Start of Information shown

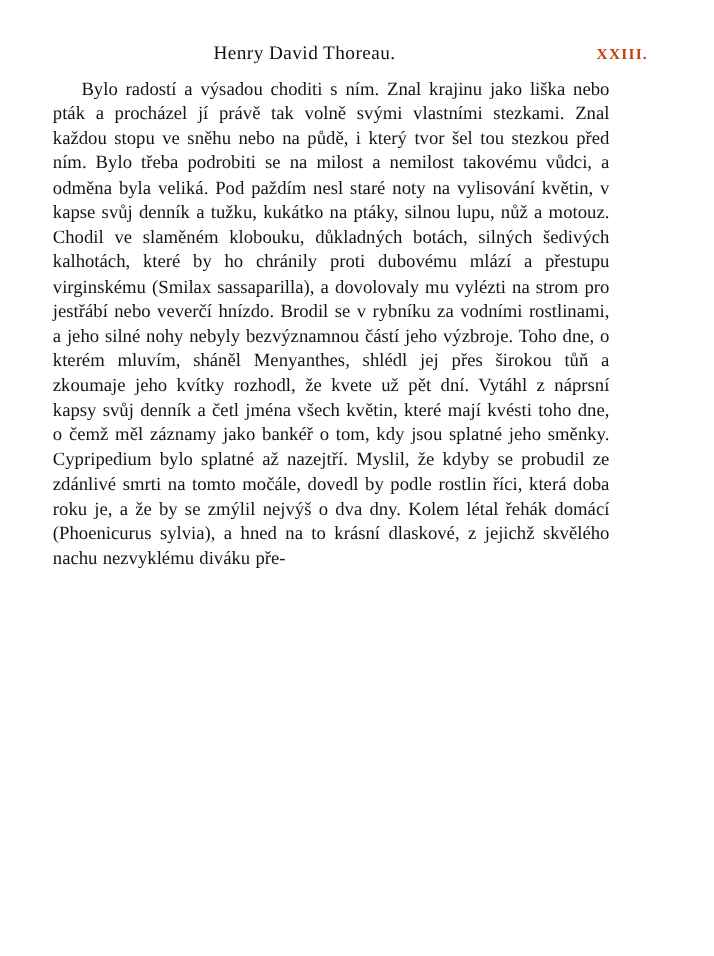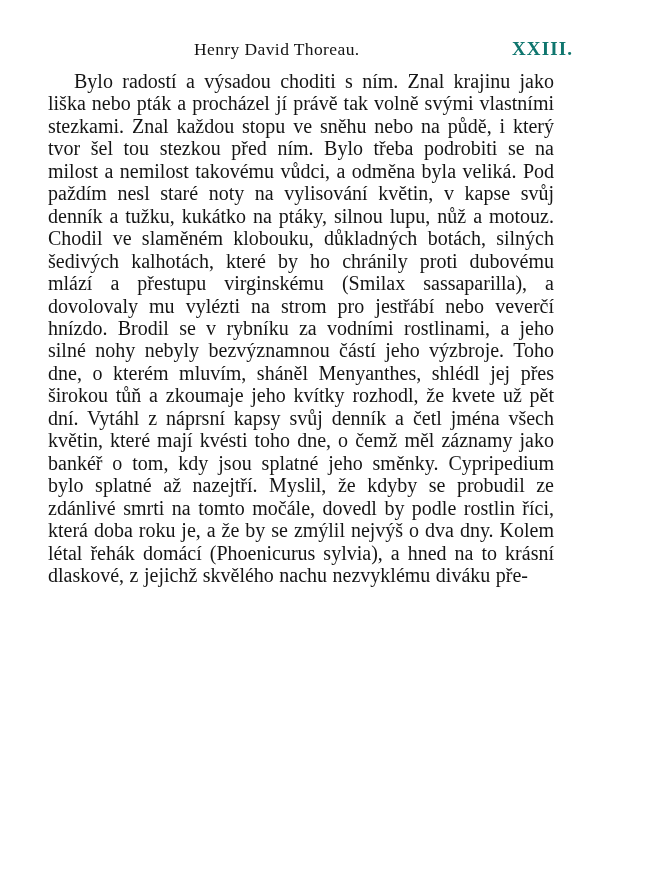--- a/index.html
+++ b/index.html
@@ -34,39 +34,39 @@
 
   .running-head-title {
     font-size: 17.5px;
     letter-spacing: 0.4px;
     color: #131313;
     margin-left: 146px;
     white-space: nowrap;
   }
 
   .running-head-folio {
-    font-size: 19px;
+    font-size: 14px;
     font-weight: 700;
     letter-spacing: 1.1px;
-    color: #0f766e;
+    color: #c2410c;
     white-space: nowrap;
-    margin-right: 28px;
+    margin-right: 12px;
   }
 
   
   .textblock {
     position: absolute;
     left: 48px;
     top: 70px;
     width: 506px;
   }
 
   .para {
     margin: 0;
-    font-size: 20px;
+    font-size: 17px;
     line-height: 22.45px;
     text-align: justify;
     text-justify: inter-word;
     word-spacing: 0.5px;
     hyphens: manual;
   }
 
   .para::first-line {
     
   }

End of Information shown

About this task:
Although the records above contain pictures, the copy should hold only the lines from their start through the line containing "left: 48px;", each exactly as written, and none of the pictures.

Solution to the exercise:
--- a/index.html
+++ b/index.html
@@ -34,39 +34,39 @@
 
   .running-head-title {
     font-size: 17.5px;
     letter-spacing: 0.4px;
     color: #131313;
     margin-left: 146px;
     white-space: nowrap;
   }
 
   .running-head-folio {
-    font-size: 19px;
+    font-size: 14px;
     font-weight: 700;
     letter-spacing: 1.1px;
-    color: #0f766e;
+    color: #c2410c;
     white-space: nowrap;
-    margin-right: 28px;
+    margin-right: 12px;
   }
 
   
   .textblock {
     position: absolute;
     left: 48px;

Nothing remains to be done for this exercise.